• [To do]
Lift every line from the entries that includes the word "weight".

[Stored data]

+ + +

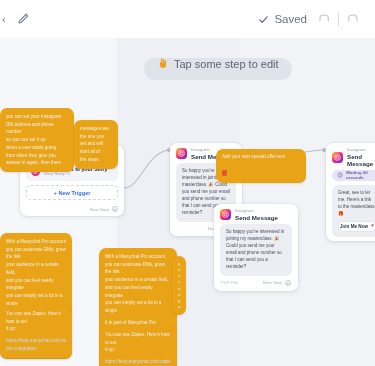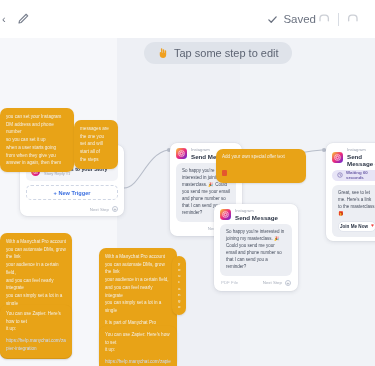--- a/index.html
+++ b/index.html
@@ -29,21 +29,21 @@
     padding-left: 2px;
   }
   .tb-chev {
     width: 10px; height: 14px;
     color: #6b7280;
     font-size: 11px; line-height: 14px;
   }
   .pencil-icon { width: 14px; height: 14px; display:block; }
   .topbar-right {
     margin-left: auto;
-    display: flex; align-items: center; 
+    display: flex; align-items: center; gap: 9px;
     padding-right: 14px;
   }
   .saved {
     display: flex; align-items: center; gap: 5px;
     color: #6b7280; font-size: 11.5px; font-weight: 400;
   }
   .check-icon { width: 11px; height: 11px; display:block; }
   .undo-redo { display: flex; align-items: center; gap: 6px; }
   .ur-btn { width: 16px; height: 16px; display: block; opacity: .45; }
   .ur-div { width: 1px; height: 13px; background: #d8dce3; }
@@ -63,23 +63,23 @@
   }
   .canvas-right-strip {
     position: absolute; top: 0; left: 240px;
     width: 135px; height: 328px;
     background: #f1f3f7;
   }
 
   
   .hint-pill {
     position: absolute;
-    top: 4px; left: 144px;
+    top: 20px; left: 144px;
     height: 22px;
-    display: flex; align-items: center; gap: 6px;
+    display: flex; gap: 6px;
     padding: 0 13px;
     background: #dfe3ea;
     border-radius: 11px;
     color: #5d6473;
     font-size: 11px;
     z-index: 30;
   }
   .hand-icon { width: 11px; height: 11px; display: block; }
 
   

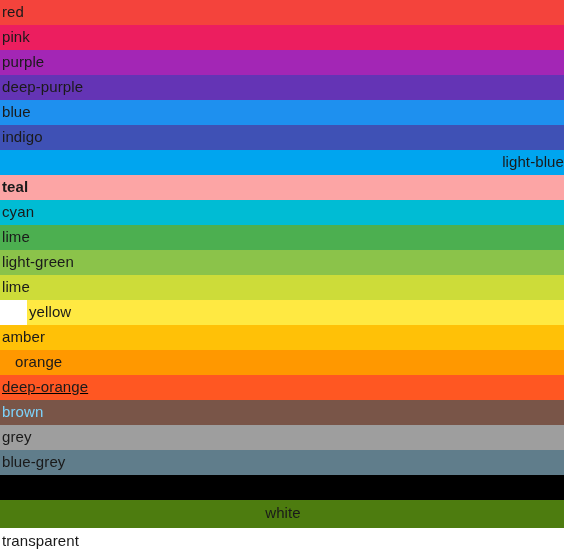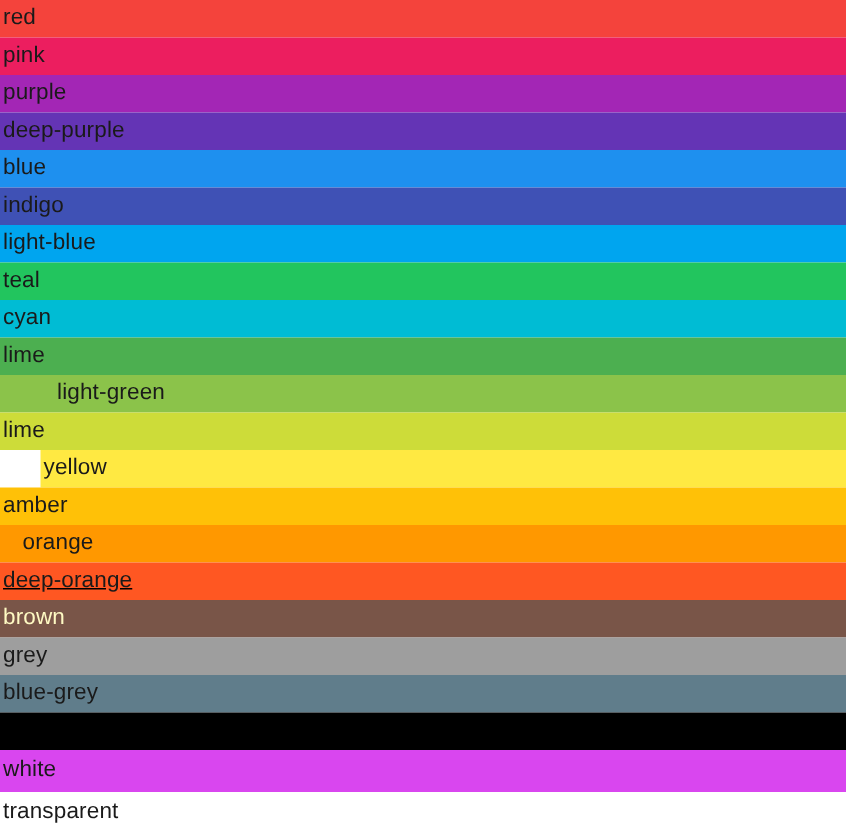--- a/index.html
+++ b/index.html
@@ -62,60 +62,60 @@
     <div class="swatch-row" style="background-color: rgb(100, 52, 181);">
       <span class="swatch-label" style="color: rgb(26, 26, 26);">deep-purple</span>
     </div>
     <div class="swatch-row" style="background-color: rgb(30, 144, 239);">
       <span class="swatch-label" style="color: rgb(26, 26, 26);">blue</span>
     </div>
     <div class="swatch-row" style="background-color: rgb(63, 81, 181);">
       <span class="swatch-label" style="color: rgb(26, 26, 26);">indigo</span>
     </div>
     <div class="swatch-row" style="background-color: rgb(0, 165, 239);">
-      <span class="swatch-label" style="color: rgb(26, 26, 26);">light-blue</span>
+      <span class="swatch-label" style="color: rgb(26, 26, 26); text-align: right;">light-blue</span>
     </div>
-    <div class="swatch-row" style="background-color: #22c55e;">
+    <div class="swatch-row" style="background-color: #fca5a5; font-weight: bold;">
       <span class="swatch-label" style="color: rgb(26, 26, 26);">teal</span>
     </div>
     <div class="swatch-row" style="background-color: rgb(0, 188, 212);">
       <span class="swatch-label" style="color: rgb(26, 26, 26);">cyan</span>
     </div>
     <div class="swatch-row" style="background-color: rgb(76, 175, 80);">
       <span class="swatch-label" style="color: rgb(26, 26, 26);">lime</span>
     </div>
-    <div class="swatch-row" style="background-color: rgb(139, 195, 74); padding-left: 36px;">
+    <div class="swatch-row" style="background-color: rgb(139, 195, 74);">
       <span class="swatch-label" style="color: rgb(26, 26, 26);">light-green</span>
     </div>
     <div class="swatch-row" style="background-color: rgb(205, 220, 57);">
       <span class="swatch-label" style="color: rgb(26, 26, 26);">lime</span>
     </div>
     <div class="swatch-row" style="background-color: rgb(255, 233, 66); margin-left: 27px;">
       <span class="swatch-label" style="color: rgb(26, 26, 26);">yellow</span>
     </div>
     <div class="swatch-row" style="background-color: rgb(255, 193, 7);">
       <span class="swatch-label" style="color: rgb(26, 26, 26);">amber</span>
     </div>
     <div class="swatch-row" style="background-color: rgb(255, 152, 0);">
       <span class="swatch-label" style="color: rgb(26, 26, 26); margin-left: 13px;">orange</span>
     </div>
     <div class="swatch-row" style="background-color: rgb(255, 87, 34); text-decoration: underline;">
       <span class="swatch-label" style="color: rgb(26, 26, 26);">deep-orange</span>
     </div>
     <div class="swatch-row" style="background-color: rgb(121, 85, 72);">
-      <span class="swatch-label" style="color: #fef9c3;">brown</span>
+      <span class="swatch-label" style="color: #7dd3fc;">brown</span>
     </div>
     <div class="swatch-row" style="background-color: rgb(158, 158, 158);">
       <span class="swatch-label" style="color: rgb(26, 26, 26);">grey</span>
     </div>
     <div class="swatch-row" style="background-color: rgb(96, 125, 139);">
       <span class="swatch-label" style="color: rgb(26, 26, 26);">blue-grey</span>
     </div>
     <div class="swatch-row" style="background-color: rgb(0, 0, 0);">
       <span class="swatch-label" style="color: rgb(0, 0, 0);">black</span>
     </div>
-    <div class="swatch-row plain" style="background-color: #d946ef;">
+    <div class="swatch-row plain" style="background-color: #4d7c0f; text-align: center;">
       <span class="swatch-label" style="color: rgb(26, 26, 26);">white</span>
     </div>
     <div class="swatch-row plain" style="background-color: transparent;">
       <span class="swatch-label" style="color: rgb(26, 26, 26);">transparent</span>
     </div>
   </div>
 
 </body></html>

+ + +

• [Task solution]
     color: #6b7280; font-size: 11.5px; font-weight: 400;
+    <div class="swatch-row" style="background-color: #fca5a5; font-weight: bold;">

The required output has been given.